Members on both sides of the aisle voted by proxy, including Texas Rep. Dan Crenshaw. That's notable, because he's been a very vocal opponent of proxy voting, saying things like this:

America is looking to its representatives to act like LEADERS with courage, not spineless sheep in hiding. We ask our grocers to work, our truckers to drive, and our nurses to risk their lives. Congress can show up to VOTE.

Sadly, Crenshaw himself was "unable to physically attend proceedings in the House Chamber due to the ongoing public health emergency."  I wonder, is he referring to the "spineless sheep in hiding emergency," or something else?

Ah yes, the hypocrisy. It's everywhere, really - no surprise - but this was just rich.  

And then there was a new video from the president, stating with firm words and flimsy conviction that he condemns violence and that it has no place in his movement, or the country. That is a lie. He has been encouraging violence, and applauding it, since he was a candidate.  He knows it, I know it, and you could know it too, if you read my post proving it.  Here's an example from candidate Trump and one from president Trump. 

February 1, 2016:  At a campaign rally in Cedar Rapids, IA, Trump told the crowd that... “If you see somebody getting ready to throw a tomato, knock the crap out of them, would you? Seriously. Just knock the hell out of them. I promise you, I will pay for the legal fees. I promise. There won’t be so much of them because the courts agree with us,” he said.

No place for violence in the movement, but I'll pay your legal fees?  What the actual hell is that? 

August 5, 2019: A 39-year-old Montana man was charged with felony assault for choking, slamming, and fracturing the skull of a 13-year-old boy who didn’t take his hat off for the national anthem. The man’s attorney told the local newspaper that Trump’s “rhetoric” led to the violent act. “His commander in chief is telling people that if they kneel, they should be fired, or if they burn a flag, they should be punished,” the lawyer said, referencing Trump’s harsh words against athletes like Colin Kaepernick who protested for social justice.

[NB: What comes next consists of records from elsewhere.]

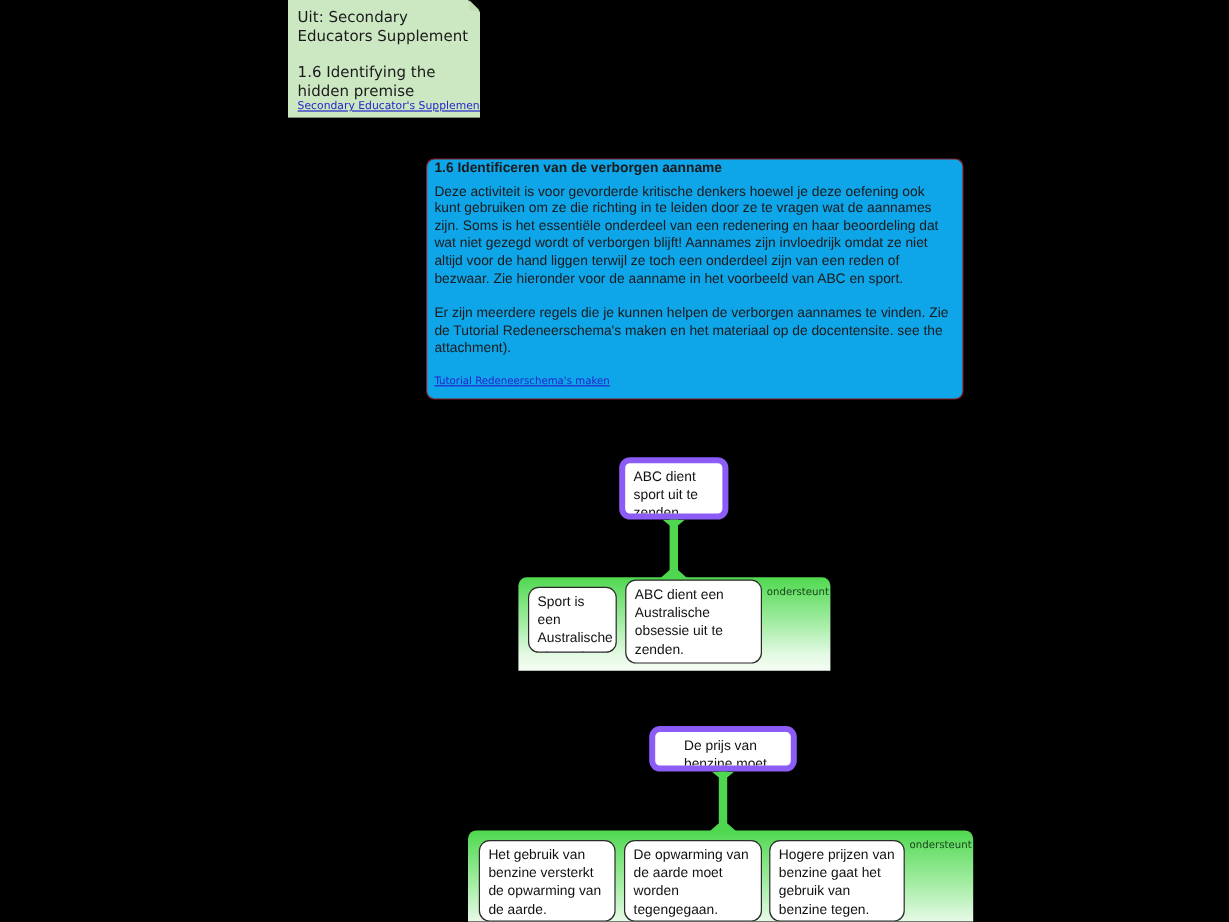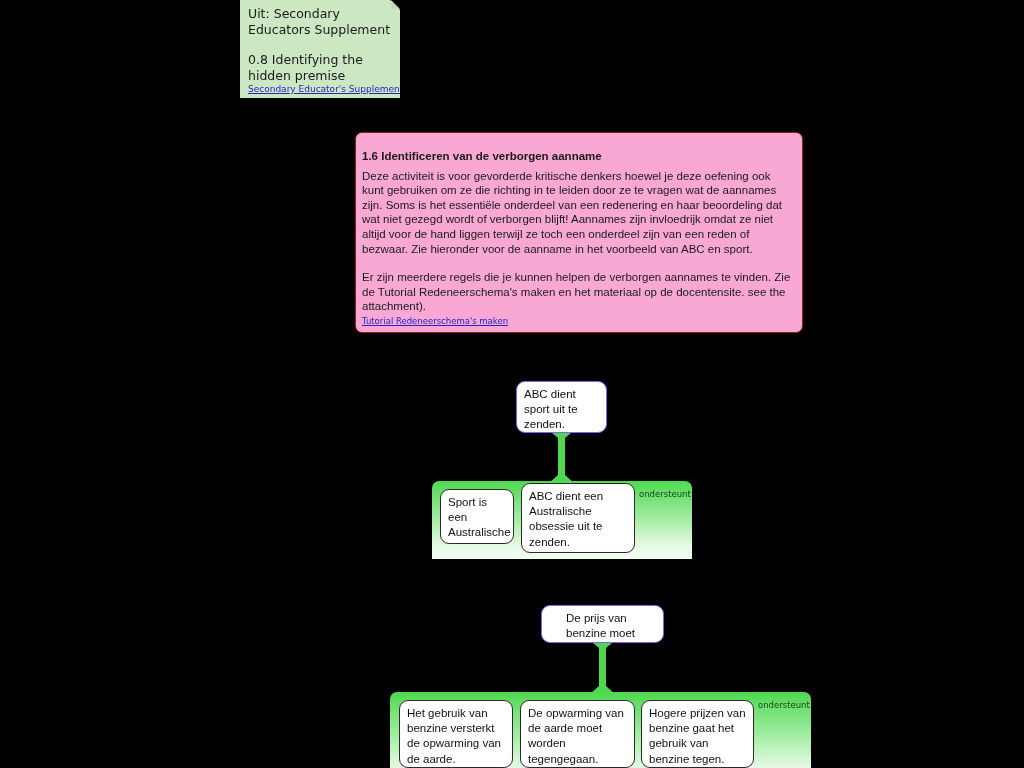--- a/index.html
+++ b/index.html
@@ -162,7 +162,7 @@
   <div class="fold"></div>
   <div class="fold-inner"></div>
   <p class="sticky-title">Uit: Secondary Educators Supplement</p>
-  <p class="sticky-sub">0.8 Identifying the hidden premise</p>
+  <p class="sticky-sub">1.6 Identifying the hidden premise</p>
   <a class="sticky-link" href="#">Secondary Educator's Supplement</a>
 </div>
 

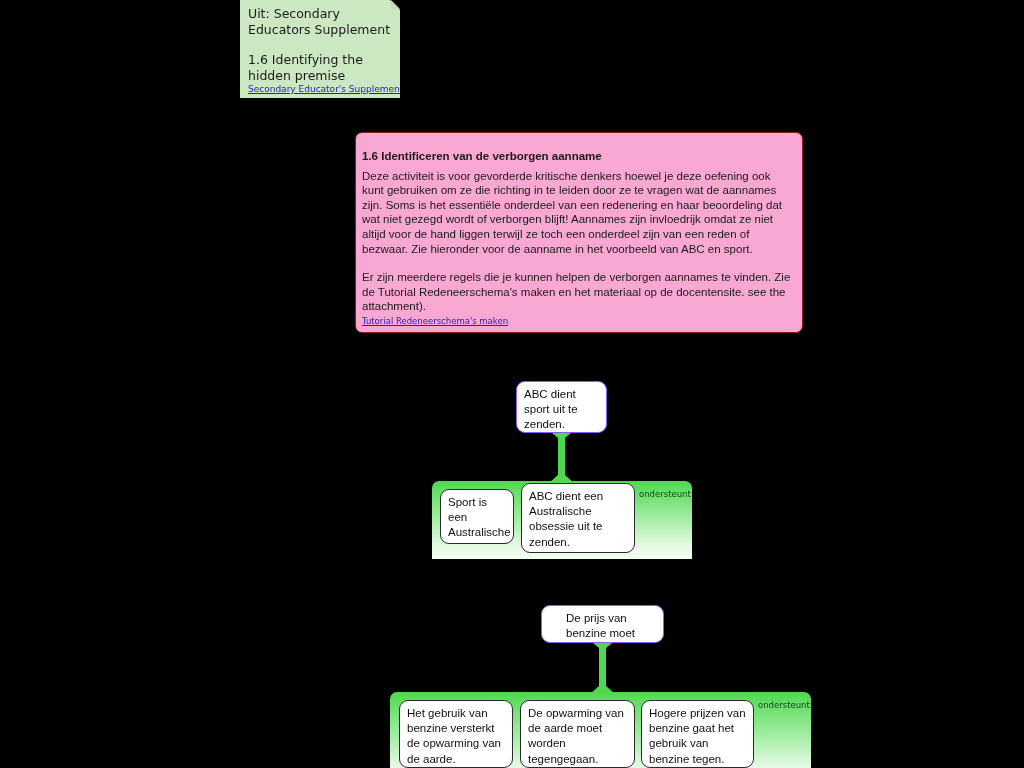--- a/index.html
+++ b/index.html
@@ -73,11 +73,11 @@
     top: 132px;
     width: 448px;
     height: 201px;
-    background: #f9a8d4;
+    background: #0ea5e9;
     border: 1px solid #8a1c1c;
     border-radius: 7px;
     box-sizing: border-box;
-    padding: 16px 8px 4px 6px;
+    padding: 0 8px 4px 6px;
     color: #1a1a1a;
     font-size: 11.5px;
     line-height: 14.6px;

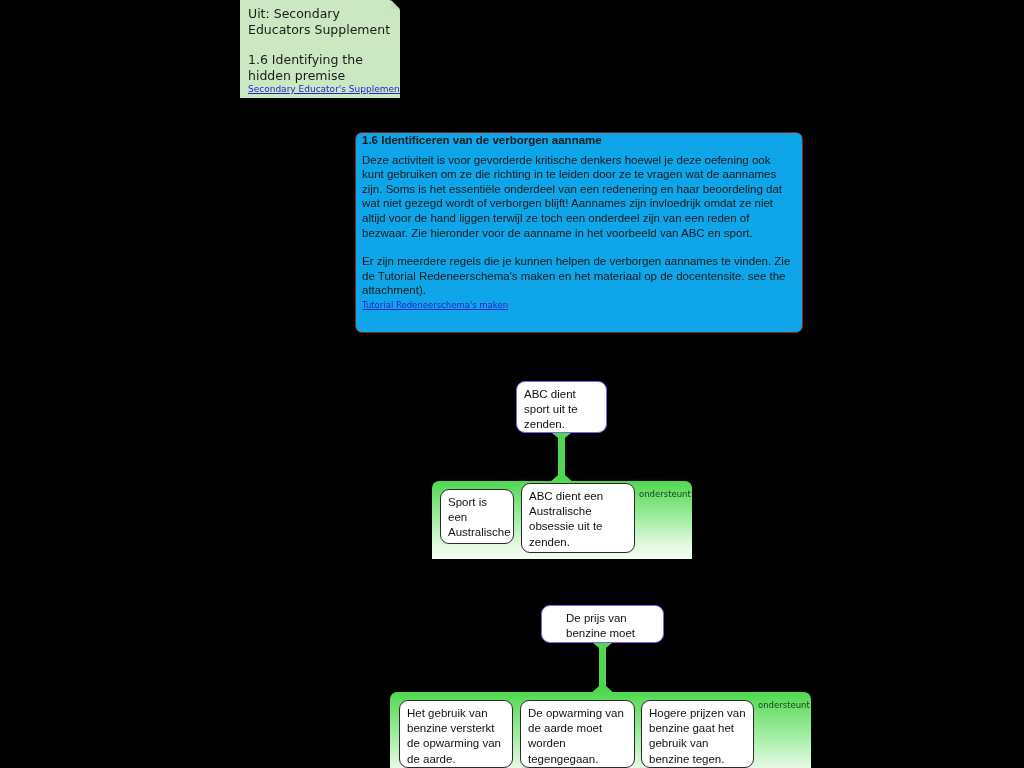--- a/index.html
+++ b/index.html
@@ -96,7 +96,7 @@
     font-size: 8.5px;
     line-height: 11px;
     text-decoration: underline;
-    margin-top: 2px;
+    margin-top: 15px;
     display: block;
   }
 

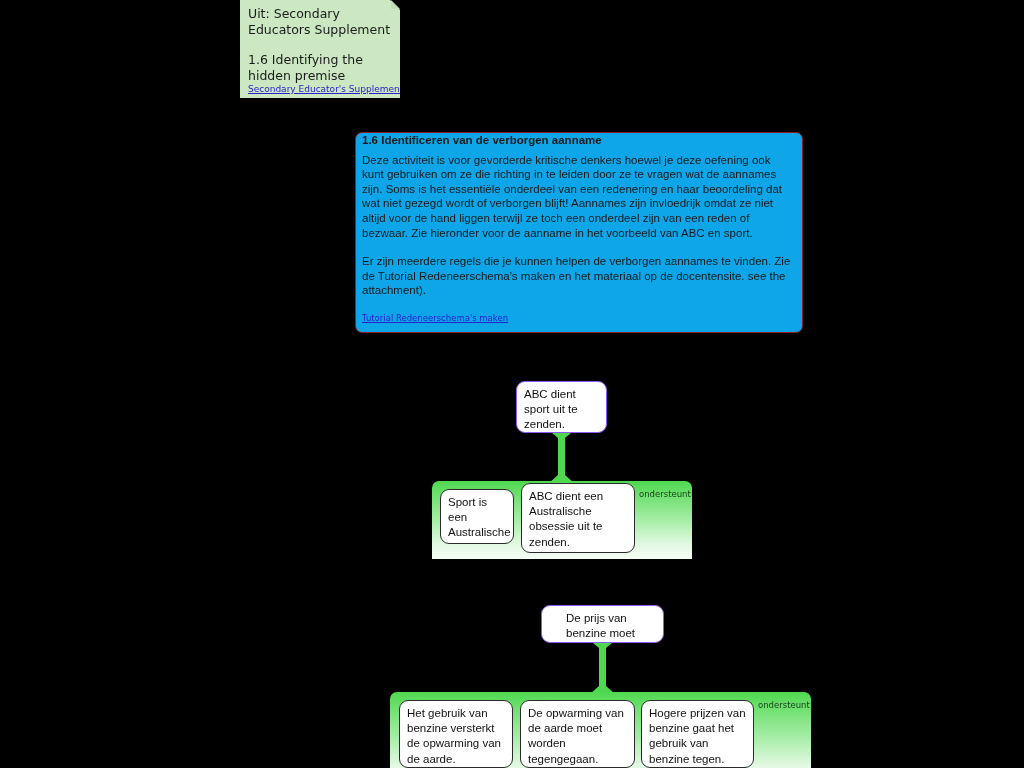--- a/index.html
+++ b/index.html
@@ -106,7 +106,7 @@
   .claim-box {
     position: absolute;
     background: #ffffff;
-    border: 1px solid #8b5cf6;
+    border: 5px solid #8b5cf6;
     border-radius: 9px;
     box-sizing: border-box;
     padding: 5px 7px 3px 7px;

And, while many of us know his words aren't worth the teleprompter they're flashed on, people in his movement take them to heart, and act on them. Just like they did on January 6th. 

All of that, and all of the rest of the news from the week, lead me to a less-than-celebratory TGIF post.

More than anything, though - I hope we get to next Wednesday, and through it - without any of the stuff we're being warned about actually happening. Attacks on state capitals; threats on members of Congress on both sides of the aisle; and the ongoing threat of more violence in DC, including the potential for improvised explosive devices - IEDs - to be used in our nation's capital. I hear that, and I don't even know how to react, whether to rage against the abject insanity of it, or hunker down with the curtains closed, waiting for the 'all clear' signal.

I thought that would be the last post of the week, but I was inspired, again, by the hypocrisy of it all, and that led to an Irony Board entry on the absurdity of the Rs going on television and talking about how they're being silenced and are unable to communicate, and how Big Tech should be liable for civil suits from folks who have been censored. 

A North Dakota state representative has a bill to allow residents of the Peace Garden State to do just that. He went on Sunday Morning Futures on Fox to talk about it, and shared some risks of social media companies running amok.

If a website comes out and selectively publishes information or manipulates true information in order to create a certain desired narrative, this restrictive action can essentially amount to defamation.

And, there's the real irony - the selective publishing, the manipulation of the truth, the defamation he mentions. 

Kading, remember, was talking on Sunday Morning Futures, just one of the FNC shows that had to run a tasty disclaimer - excuse me, a 'fact checking story,' correcting each show's lies.

It's hard to imagine how these folks say all of this stuff with straight faces, it really is. 

See you later for Sunday School; I'm sure it's going to be an interesting time in the classrooms today.